Technology is the solution. Lots of monitoring goes on within the NHS and, certainly, home monitoring would be of great assistance to a huge number of people. If you do home monitoring, the logical extension of that is that you free up resources in the NHS to deal with functions that are much more in need of qualified people.
To me, this revolution would be exactly the same as the digital revolution. For example, if you asked a sample of people: "how much of your shopping do you do online?", it would certainly be a substantial percentage. On the contrary, if you say to the NHS “how much of your monitoring is done at home?” it's probably zero, or next to zero. There's no adoption of technology in my opinion within the NHS. A lot of that has to actually come down from the leadership. There's no leadership from the top.
I care a lot about the NHS. The NHS is the mainstay in the country for people who are poorly. I think somebody needs to try and do something to give the NHS a break. It's always terminally short of money, short of staff and short of virtually everything, but nobody's actually doing anything constructive, in my opinion, to rectify that apart from saying "oh, we need more money." More money isn't going to solve the inefficiencies because you're just producing more and more inefficiencies.
I'm a great lover of technology that's useful and I think there is a huge amount of useful technology available that could solve problems in the NHS.
What’s your vision for Inhealthcare and how much of an impact do you think digital health can have on the NHS?
My vision for Inhealthcare is simply to provide the very best technology that's available for everybody. It doesn't matter whether you're an older person who doesn't particularly use the internet or mobile phones and so on, although obviously we can implement it through text, internet and app-based approaches.

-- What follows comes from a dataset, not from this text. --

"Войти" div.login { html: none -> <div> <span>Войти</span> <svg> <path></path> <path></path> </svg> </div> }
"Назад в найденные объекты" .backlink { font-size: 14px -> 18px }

People can look after themselves at home.
My major focus was that one of the biggest issues that never gets much publicity in the NHS is the disparate data systems that are splattered all over the place and don't talk to each other. Obviously, they've spent huge sums of money in the past on hospital systems and so on, which they can't afford to write off and none of them talk to each other, which in this day and age is absolutely preposterous. Therefore, Inhealthcare’s CEO Bryn Sage and his team have developed what most simply could be described as a database, where we store all this data. The data has to be in one place because it might need to be looked up by a GP, a consultant, a nurse or a clinical specialist, for example. The data has to be available to everybody.

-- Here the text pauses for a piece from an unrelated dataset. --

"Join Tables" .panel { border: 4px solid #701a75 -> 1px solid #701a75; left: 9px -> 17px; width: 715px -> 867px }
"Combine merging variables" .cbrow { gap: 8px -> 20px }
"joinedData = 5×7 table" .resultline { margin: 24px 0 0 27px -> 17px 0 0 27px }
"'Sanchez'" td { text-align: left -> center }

I think we are the only company in our field that actually communicates directly with the GP systems; not only can you put people on home monitoring through their GP system that sits on the desk, which we all see when we go see our GP, but we can send all the results back to the GP system. We are the only company in the field to develop this database.
The apps themselves aren't that clever. Anybody can be out there writing an app, so I do think there's a major problem if the NHS don't get to grips with this, because there would be too many bad apps out there.
We have the platform that the apps can connect to, meaning the NHS can control the number of apps, because, otherwise, if nothing happens with this, all we're going to do is compound the already existing problem with millions of worried well going in with endless apps and devices to see their doctors.
In terms of how much impact I think we can have, I believe that home monitoring of conditions will empty the hospitals of non-urgent patients, thereby removing masses of the problems that are existing in the NHS such as over-expenditure and lack of resources.
Let’s take the following analogy. I understand there are 1.2 million patients on warfarin in the UK (and that would be a much bigger figure if a fairly large percentage of the warfarin clinics weren’t full). Home monitoring is a massive advantage to the individual because they don't have to find the time every fortnight to go to the warfarin clinic, only to be told 95 per cent of the time that everything's fine. Let's just say a million of those went onto home monitoring, that would free up 1 million hospital clinic visits per fortnight, which is 26 million hospital visits a year. That is a huge number.
The same could be done for another 10, 20, 30 or even 40 services if the NHS embraced it, but let's just say they rolled out another 10 services… that would save a quarter of a billion hospital visits per year. I've got no idea what that figure translates as in terms of saving money or what it would do in terms of relieving the shortages of resources they’ve got, but some of the apps speak for themselves.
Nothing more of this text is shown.